All chip and module manufacturers are continuously making efforts in this field. Among them, the LPO (Linear Drive Pluggable Optical Module) technology represented by optical module manufacturers and the CPO (Chip Package Optimization) technology represented by chip manufacturers have outstanding advantages. Both technologies have the advantages of low latency, low power consumption and cost reduction. The difference is that LPO is the packaging form of optical modules and the technical route for the downward evolution of pluggable modules. It is mainly used to achieve power consumption reduction while reducing latency and cost; CPO is used to move optical modules close to the switch chip under the non-pluggable optical module architecture, package them together, and directly cross the data signal from the traditional PCB interconnection to the optical IO interconnection, which greatly reduces the power consumption of the chip to overcome the transmission impedance. With the "air cooling + liquid cooling" heat dissipation design, it can achieve a 30% reduction in TCO within a single cluster, effectively helping the construction of green data center networks.

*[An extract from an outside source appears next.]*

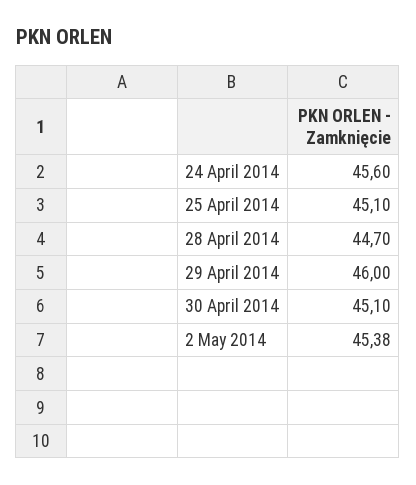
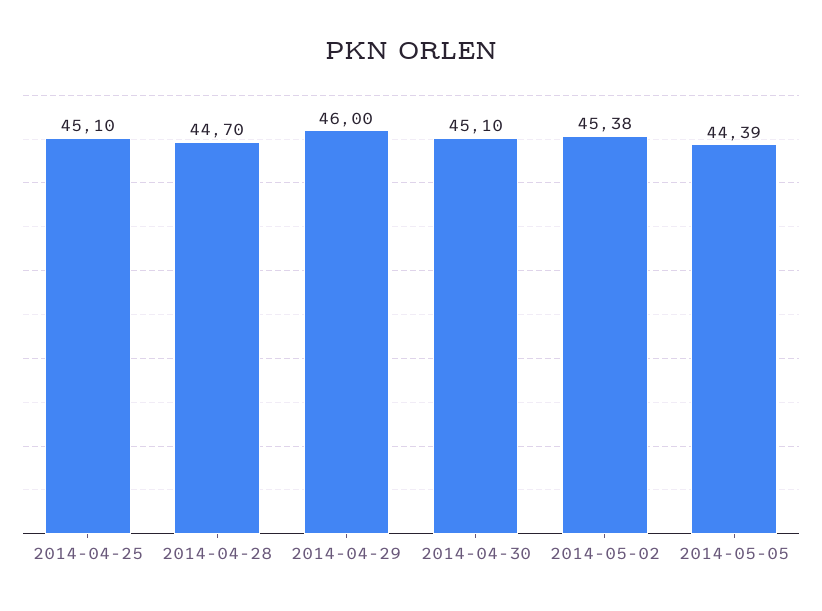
24 April 2014: 45.6 -> none
2014-05-05: none -> 44.39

The evolution of lossless technology in high-speed networks
In addition to significant requirements for cluster scale, bandwidth, latency, power consumption, etc., AIGC networks also have certain construction requirements for network stability and automation. The construction of intelligent lossless networks is often based on the RDMA protocol and congestion control mechanism. After RDMA is enabled, mutual access between GPUs (GDR, GPU Direct RDMA) or GPU access to storage (GDS, GPU Direct Storage) bypasses the memory and CPU, reducing transmission latency and releasing computing power.
For AIGC scenarios, H3C released the 800G CPO switch S9827-64EO, which naturally supports lossless related functions, such as PFC, ECN, AI ECN, iNOF (Intelligent Lossless NVMe Over Fabric), IPCC (Intelligent Proactive Congestion Control), etc. At the same time, based on traditional RoCE , it conducted research and exploration on the two technologies of traffic identification and detection and dynamic load balancing, and launched the SprayLink and AgileBuffer functions.
SprayLink has achieved innovations in congestion prevention and load balancing technologies. By real-time monitoring of bandwidth utilization, egress queues, cache occupancy, transmission delay and other refined data of each physical link in LACP/ECMP, it can dynamically share the load of the elephant flow based on the Per-Packet method, that is, each data packet is allocated to the link with the best resources at the time, rather than according to a fixed hash algorithm. Based on this method, the bandwidth utilization of the link can be increased to more than 95%. By improving bandwidth utilization, the end-to-end transmission delay of the elephant flow in the network is reduced, and the efficiency of AI training is improved.
Finally, in response to switching changes in network topology, the S9827 silicon optical switch supports ns-level hardware automatic perception capabilities, can quickly identify link switching actions, and complete a series of actions such as corresponding table refresh, protocol docking, and lossless parameter adjustment, achieving automatic perception and self-adjustment effects, greatly reducing the impact of network failures on services, and strongly supporting the stable operation of the AIGC intelligent computing cluster. It helps AIGC networks achieve a new intelligent lossless experience with high throughput, zero packet loss, and low latency.